Sabre Says Stolen Credentials Led to BreachTravel Giant Declined to Release Number of Victims
Travel industry giant Sabre said Wednesday an intruder using stolen account credentials for its widely used reservations software had access to payment card details and personal information over a seven-month period. But it declined to say how many people are affected.
See Also: The Global State of Online Digital Trust
Sabre, which is based in Southlake, Texas, disclosed in early May a suspected breach affecting its SynXis Central Reservations system. The software-as-a-service system is used by travel agencies, hotels and booking services for such functions as rate and inventory management (see Sabre Warns Hotels: Card Data Potentially Compromised).
The exposure period started in August 2016 and ran through March. The information at risk includes payment cardholder names, card numbers and expiration dates, Sabre says.
For some reservations, the three-digit security code on the reverse of the card was exposed, but a "large percentage" of bookings were made without the code, the company says. Some bookings were made using virtual payment card numbers, it adds.
Guest names, phone numbers, addresses and other information were at risk, but not Social Security, driver's license or passport numbers, according to Sabre.
"Our investigation did not uncover forensic evidence that the unauthorized party removed any information from the system, but it is a possibility," Sabre says. In May, the company said FireEye's Mandiant investigations unit assisted with the investigation.
Unknown Number of Victims
Sabre did not give a figure for how many payment cards or individuals were affected. Sabre spokesman Tim Enstice tells Information Security Media Group that "less than 15 percent of the average daily bookings" using the reservation system were viewed.
Enstice declined to answer how many daily bookings, on average, are made. But the SHS reservation system is used at 36,000 locations, from small hotels to large global chains, as well as for property management.
If each location only made one booking a day, the number of transactions would exceed 1 million in a month. At the bare minimum, 15 percent exposure would mean 150,000 transactions a month would be at risk.
Enstice disputed that estimate, saying it was "pure speculation." But Computerworld reported in August 2015 that Sabre's various software systems processes 2 billion transactions per day affecting 1 billion travelers a year.
Sabre says it has contacted travel management companies and travel agencies that do not use SHS reservations software, as well as those that do. "We have engaged Epiq Systems to provide complimentary notice support for those customers that determine they have a notification obligation," Sabre says.
The company also has created a website to notify consumers. It advised consumers to monitor account statements and report suspicious activity to financial institutions.
Second Security Incident
The breach is at least the second cybersecurity incident for Sabre in as many years.
In an Aug. 4, 2015, filing with the U.S. Securities and Exchange Commission, Sabre said it was investigating a "cybersecurity incident involving several servers managed by a third party."
Bloomberg reported a month later that investigators believed hackers linked with China attacked Sabre as well as American Airlines. The hacking group was suspected to be the same one that struck health insurer Anthem and the U.S. government's personnel office.

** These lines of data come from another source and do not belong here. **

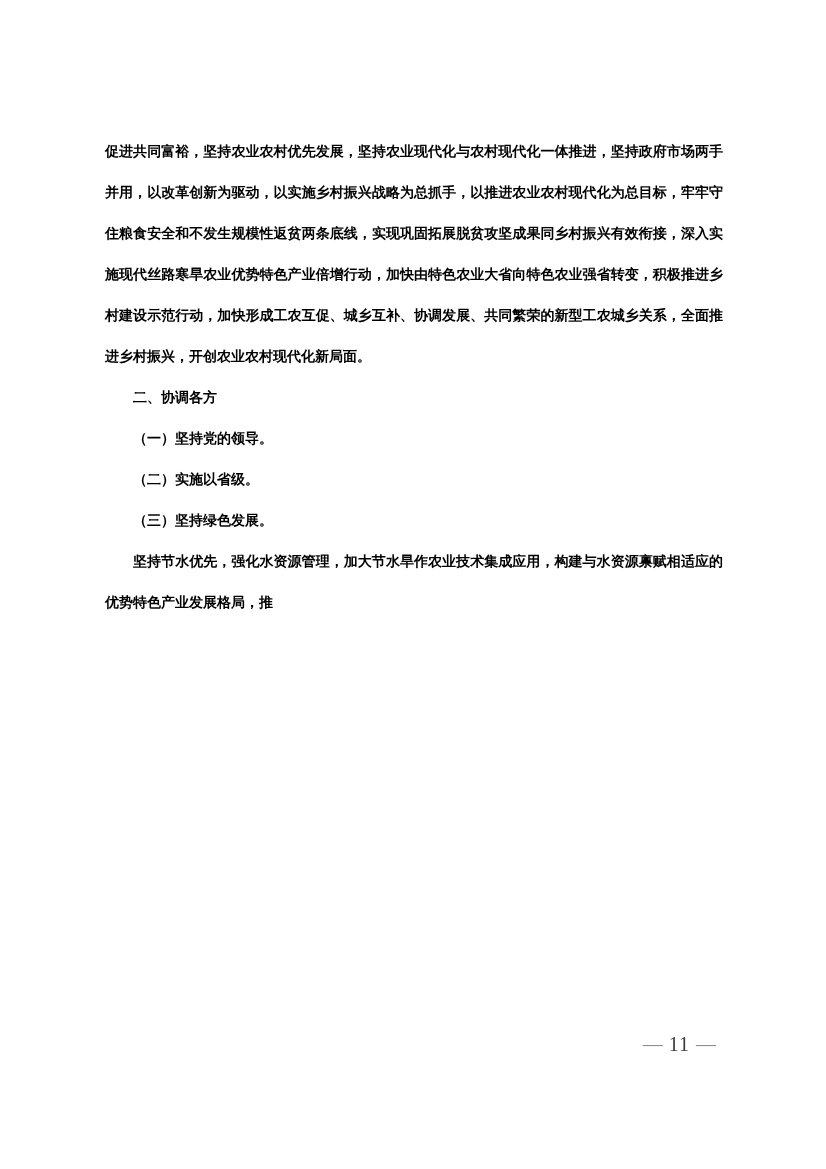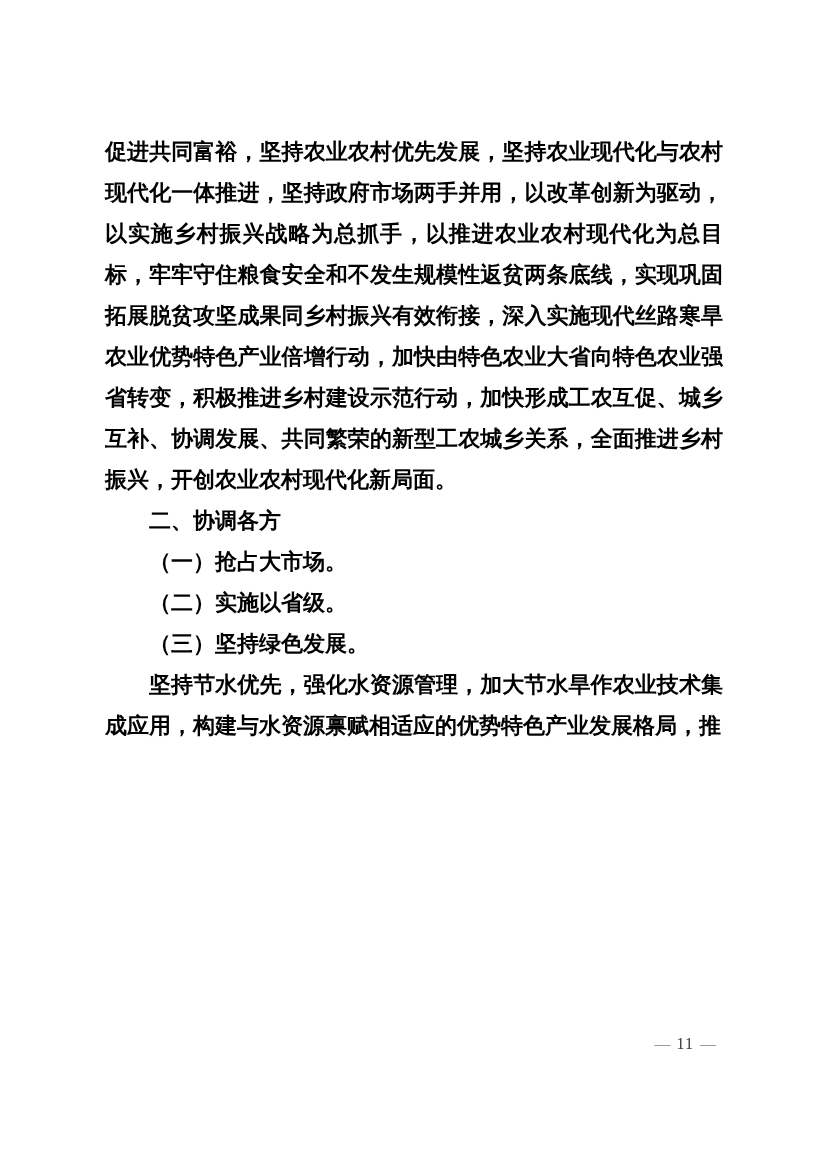--- a/index.html
+++ b/index.html
@@ -13,38 +13,38 @@
     overflow: hidden;
   }
   .content {
     position: absolute;
     left: 105px;
     top: 131px;
     width: 618px;
   }
   .content p {
     margin: 0;
-    font-size: 22px;
+    font-size: 14px;
     line-height: 41px;
     color: #000000;
     text-align: justify;
     font-family: "Liberation Serif", serif;
     font-weight: 700;
     letter-spacing: 0px;
   }
   p.indent { text-indent: 2em; }
   p.heading {
     font-family: "Liberation Sans", sans-serif;
     font-weight: 800;
   }
   .footer {
     position: absolute;
     top: 1030px;
     right: 104px;
-    font-size: 16px;
+    font-size: 20px;
     line-height: 28px;
     font-family: "Liberation Serif", serif;
     color: #3a3a3a;
     white-space: pre;
   }
   .footer .dash {
     color: #8a8a8a;
     padding: 0 6px;
   }
   .footer .num {
@@ -54,21 +54,21 @@
 </style>
 </head>
 <body>
 
 <div class="page">
   <div class="content">
     <p>促进共同富裕，坚持农业农村优先发展，坚持农业现代化与农村现代化一体推进，坚持政府市场两手并用，以改革创新为驱动，以实施乡村振兴战略为总抓手，以推进农业农村现代化为总目标，牢牢守住粮食安全和不发生规模性返贫两条底线，实现巩固拓展脱贫攻坚成果同乡村振兴有效衔接，深入实施现代丝路寒旱农业优势特色产业倍增行动，加快由特色农业大省向特色农业强省转变，积极推进乡村建设示范行动，加快形成工农互促、城乡互补、协调发展、共同繁荣的新型工农城乡关系，全面推进乡村振兴，开创农业农村现代化新局面。</p>
 
     <p class="indent heading">二、协调各方</p>
 
-    <p class="indent heading">（一）抢占大市场。</p>
+    <p class="indent heading">（一）坚持党的领导。</p>
 
     <p class="indent heading">（二）实施以省级。</p>
 
     <p class="indent heading">（三）坚持绿色发展。</p>
     <p class="indent">坚持节水优先，强化水资源管理，加大节水旱作农业技术集成应用，构建与水资源禀赋相适应的优势特色产业发展格局，推</p>
   </div>
 
   <div class="footer"><span class="dash">—</span><span class="num">11</span><span class="dash">—</span></div>
 </div>
 

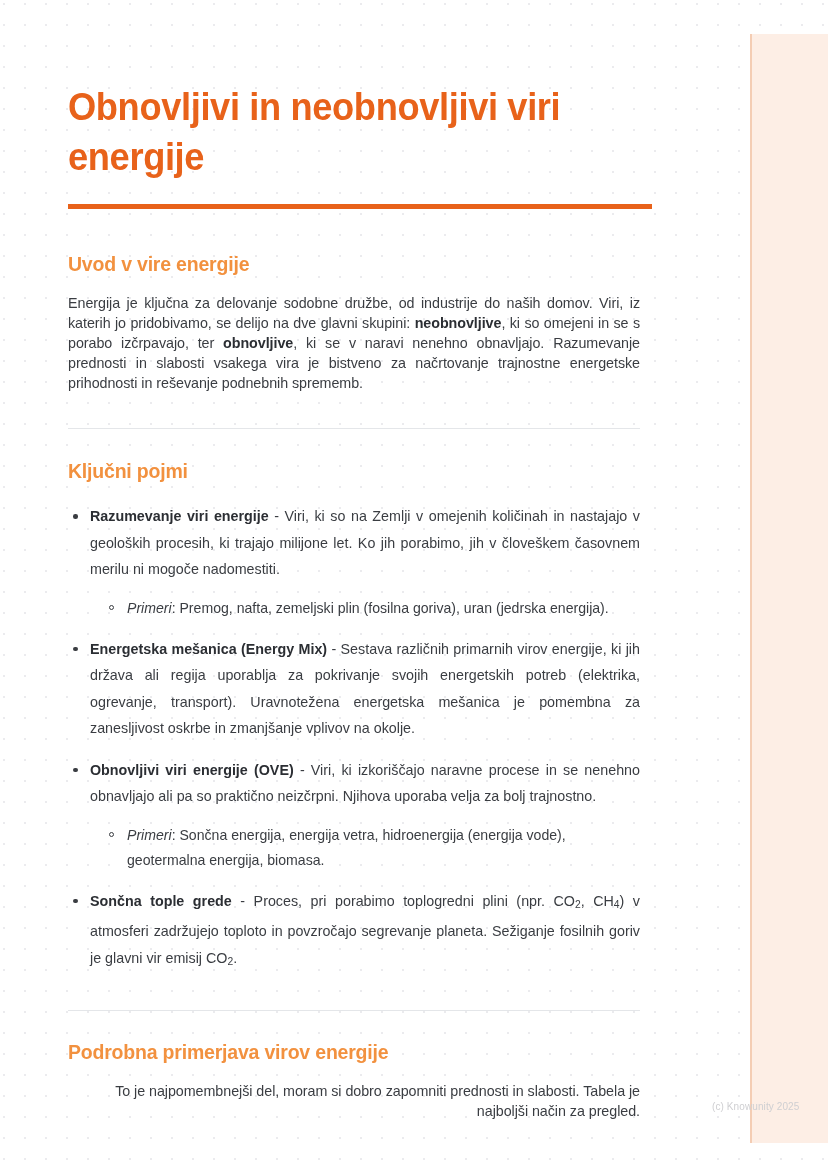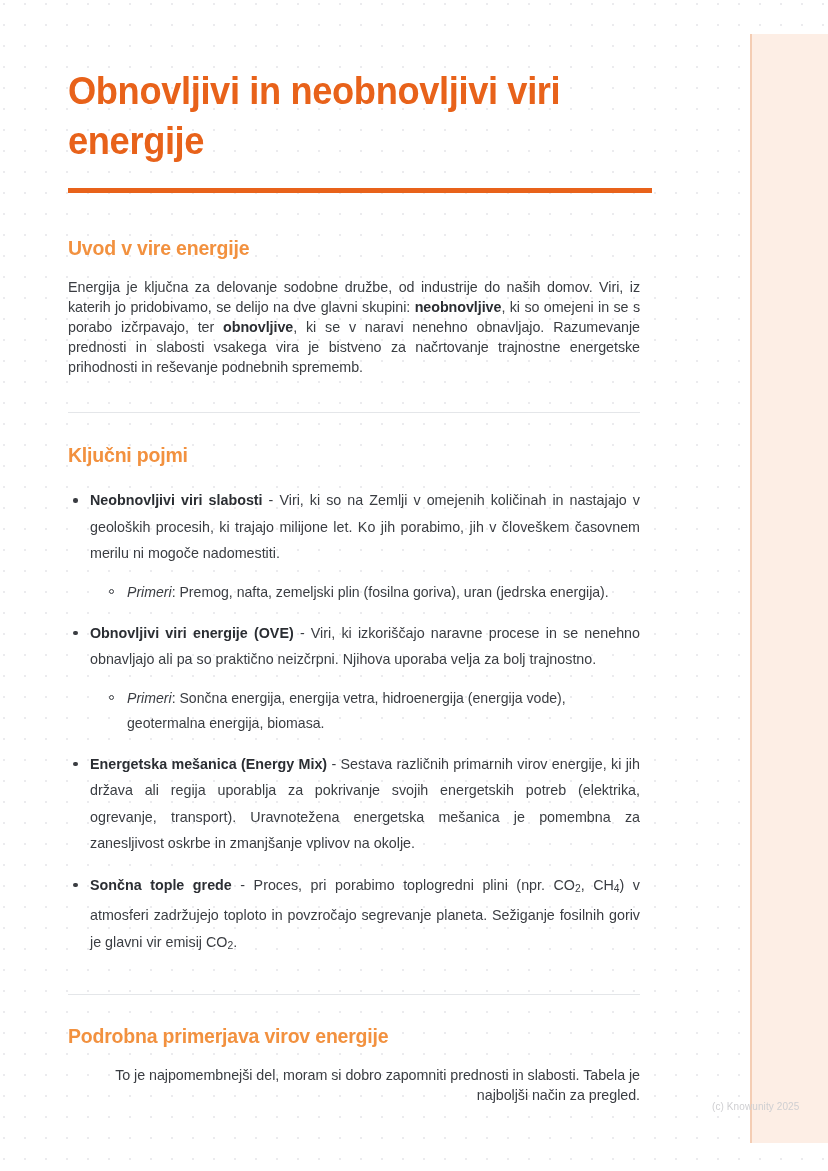--- a/index.html
+++ b/index.html
@@ -42,21 +42,21 @@
     left: 750px;
     width: 3px;
     bottom: 28px;
     background: #f4cdb4;
   }
 
   
   #content {
     position: absolute;
     left: 68px;
-    top: 0;
+    top: 16px;
     width: 572px;
   }
 
   
   .doc-title {
     margin: 0;
     padding-top: 66px;
     font-size: 39px;
     line-height: 50px;
     font-weight: 700;
@@ -202,47 +202,47 @@
     <p class="body"><span>Energija je ključna za delovanje sodobne družbe, od industrije do naših domov. Viri, iz katerih jo pridobivamo, se delijo na dve glavni skupini: </span><b>neobnovljive</b><span>, ki so omejeni in se s porabo izčrpavajo, ter </span><b>obnovljive</b><span>, ki se v naravi nenehno obnavljajo. Razumevanje prednosti in slabosti vsakega vira je bistveno za načrtovanje trajnostne energetske prihodnosti in reševanje podnebnih sprememb.</span></p>
 
     <div class="rule rule-1"></div>
 
     <h2 class="section-heading h-pojmi">Ključni pojmi</h2>
 
     <ul class="bullets">
 
       <li class="bullet">
         <span class="marker-dot"></span>
-        <span class="btext"><b>Neobnovljivi viri slabosti</b><span> - Viri, ki so na Zemlji v omejenih količinah in nastajajo v geoloških procesih, ki trajajo milijone let. Ko jih porabimo, jih v človeškem časovnem merilu ni mogoče nadomestiti.</span></span>
+        <span class="btext"><b>Razumevanje viri energije</b><span> - Viri, ki so na Zemlji v omejenih količinah in nastajajo v geoloških procesih, ki trajajo milijone let. Ko jih porabimo, jih v človeškem časovnem merilu ni mogoče nadomestiti.</span></span>
         <ul class="subbullets">
           <li class="subbullet">
             <span class="marker-ring"></span>
             <i>Primeri</i><span>: Premog, nafta, zemeljski plin (fosilna goriva), uran (jedrska energija).</span>
           </li>
         </ul>
+      </li>
+
+      <li class="bullet">
+        <span class="marker-dot"></span>
+        <span class="btext"><b>Energetska mešanica (Energy Mix)</b><span> - Sestava različnih primarnih virov energije, ki jih država ali regija uporablja za pokrivanje svojih energetskih potreb (elektrika, ogrevanje, transport). Uravnotežena energetska mešanica je pomembna za zanesljivost oskrbe in zmanjšanje vplivov na okolje.</span></span>
       </li>
 
       <li class="bullet">
         <span class="marker-dot"></span>
         <span class="btext"><b>Obnovljivi viri energije (OVE)</b><span> - Viri, ki izkoriščajo naravne procese in se nenehno obnavljajo ali pa so praktično neizčrpni. Njihova uporaba velja za bolj trajnostno.</span></span>
         <ul class="subbullets">
           <li class="subbullet">
             <span class="marker-ring"></span>
             <i>Primeri</i><span>: Sončna energija, energija vetra, hidroenergija (energija vode), geotermalna energija, biomasa.</span>
           </li>
         </ul>
       </li>
 
       <li class="bullet">
         <span class="marker-dot"></span>
-        <span class="btext"><b>Energetska mešanica (Energy Mix)</b><span> - Sestava različnih primarnih virov energije, ki jih država ali regija uporablja za pokrivanje svojih energetskih potreb (elektrika, ogrevanje, transport). Uravnotežena energetska mešanica je pomembna za zanesljivost oskrbe in zmanjšanje vplivov na okolje.</span></span>
-      </li>
-
-      <li class="bullet">
-        <span class="marker-dot"></span>
         <span class="btext"><b>Sončna tople grede</b><span> - Proces, pri porabimo toplogredni plini (npr. CO</span><sub>2</sub><span>, CH</span><sub>4</sub><span>) v atmosferi zadržujejo toploto in povzročajo segrevanje planeta. Sežiganje fosilnih goriv je glavni vir emisij CO</span><sub>2</sub><span>.</span></span>
       </li>
 
     </ul>
 
     <div class="rule rule-2"></div>
 
     <h2 class="section-heading h-primer">Podrobna primerjava virov energije</h2>
 
     <p class="body last-left">To je najpomembnejši del, moram si dobro zapomniti prednosti in slabosti. Tabela je najboljši način za pregled.</p>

In February 2016, Sabre said it concluded its investigation, writing in its annual report that it found "no loss of traveler data, including no unauthorized access to or acquisition of sensitive protected information, such as payment card industry data or personally identifiable information in connection with this incident."
In February 2015, Anthem said the personal information of 78.8 million individuals was stolen, including names, dates of birth, Social Security numbers and healthcare identity numbers. Anthem has agreed to a proposal to settle a related class-action suit for $115 million, which a federal court will review next month (see Analyzing the Anthem Breach Class Action Settlement).
In one of the largest breaches to affect the U.S. government, the details of 4.2 million federal employees and up to 10 million former employers and contractors were stolen from the U.S. Office of Personnel Management (see Millions More Affected by OPM Breach).